- **The data**
========
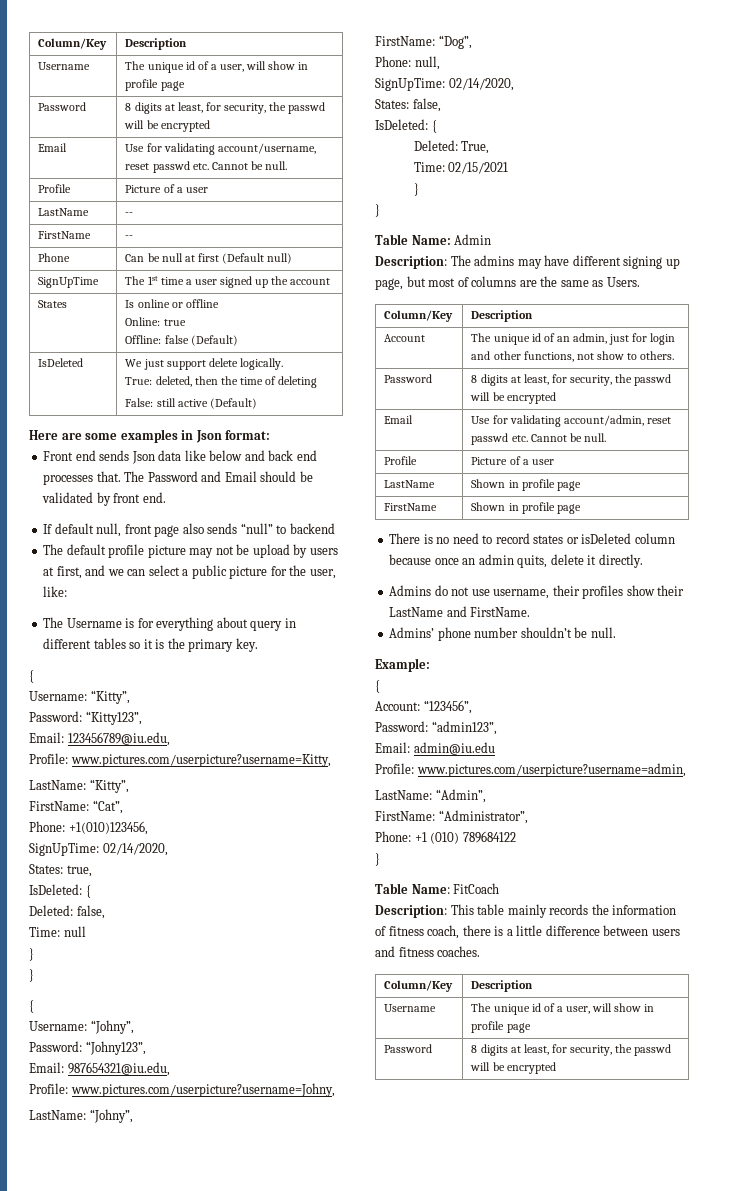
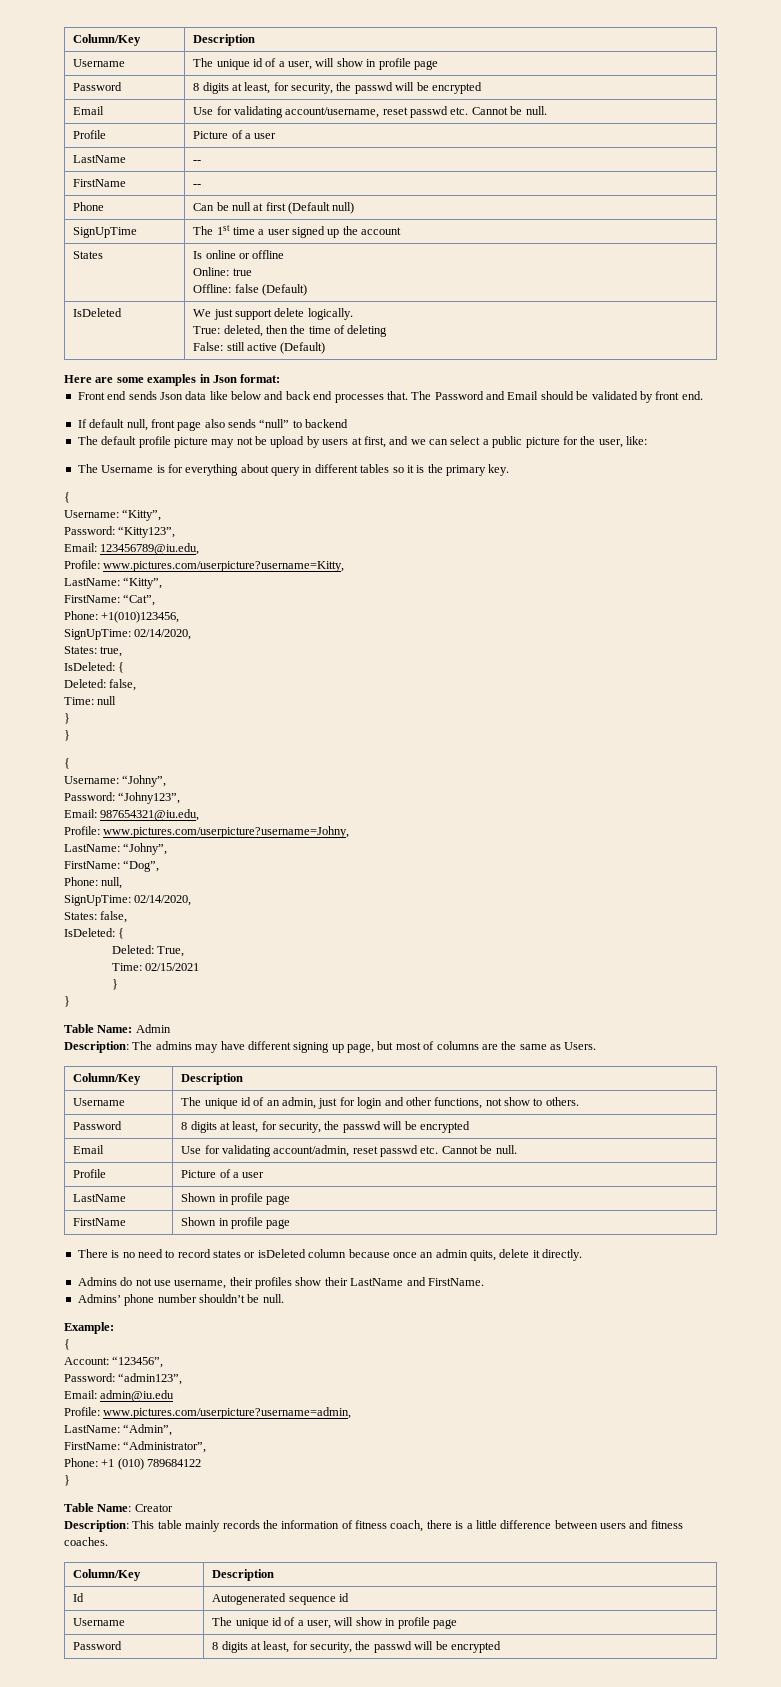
- Account | The unique id of an admin, just for login and other functions, not show to others.
+ Username | The unique id of an admin, just for login and other functions, not show to others.
- Table Name: FitCoach
+ Table Name: Creator
+ Id | Autogenerated sequence id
========
Pick each line holding the word "show" out of the data and copy it.

- Account | The unique id of an admin, just for login and other functions, not show to others.
+ Username | The unique id of an admin, just for login and other functions, not show to others.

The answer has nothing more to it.